/UIUC_CS598

Primary LanguageJupyter Notebook

Comparison of embedding methods for gene function prediction

In this repo you will find the code necessary to replicate the results presented in the CS598SS: Advance Bioinformatics class at UIUC in Fall 2018.

Setup

This codebase uses Python 3.x, for best results we recommend using virtualenv.

virtualenv env --python=$(which python3)
source env/bin/activate
pip install -r requirements

will create a new environment and setup all necessary dependencies for running the models.

The datasets used for this work can be downloaded from this Box folder. Please take all the folder structure and place it in the data folder at the root of this repo.

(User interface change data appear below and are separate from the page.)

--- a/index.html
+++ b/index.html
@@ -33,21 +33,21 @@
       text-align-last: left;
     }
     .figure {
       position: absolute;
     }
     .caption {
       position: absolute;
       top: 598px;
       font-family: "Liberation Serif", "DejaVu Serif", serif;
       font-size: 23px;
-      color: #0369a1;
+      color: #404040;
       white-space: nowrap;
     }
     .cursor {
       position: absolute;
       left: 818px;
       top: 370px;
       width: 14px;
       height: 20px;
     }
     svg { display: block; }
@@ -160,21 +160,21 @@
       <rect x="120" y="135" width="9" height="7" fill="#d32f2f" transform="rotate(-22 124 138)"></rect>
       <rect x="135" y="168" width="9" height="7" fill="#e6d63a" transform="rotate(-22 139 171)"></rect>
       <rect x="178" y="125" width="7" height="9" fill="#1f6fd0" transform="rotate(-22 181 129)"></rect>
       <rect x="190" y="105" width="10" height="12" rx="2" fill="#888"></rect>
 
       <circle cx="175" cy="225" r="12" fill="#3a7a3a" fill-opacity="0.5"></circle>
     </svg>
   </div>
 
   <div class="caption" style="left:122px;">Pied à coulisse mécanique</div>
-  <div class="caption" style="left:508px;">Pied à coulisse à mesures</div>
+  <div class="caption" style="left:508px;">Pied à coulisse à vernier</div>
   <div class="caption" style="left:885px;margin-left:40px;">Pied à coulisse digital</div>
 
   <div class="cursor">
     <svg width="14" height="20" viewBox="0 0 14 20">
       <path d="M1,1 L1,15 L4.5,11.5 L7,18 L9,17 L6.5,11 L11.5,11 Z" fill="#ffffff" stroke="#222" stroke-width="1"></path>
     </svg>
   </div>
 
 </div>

Once the data is in your machine you can decide whether to preprocess it yourself or use the preprocessed files.

The preprocessing itself is different for each of the methods evaluated in this work. For GraphSAGE the data is expected to be in a JSON representation of a NetworkX graph accompanied with corresponding files to map each node to its id and classes as well as features. To do this prepprocessing we created the preprocess/graphsage.py script.

Run

python preprocess/graphsage.py
python preprocess/mashup.py
python preprocess/gat.py
python preprocess/yagcn.py

to perform all the necessary preprocessing. Beware, this may take a while!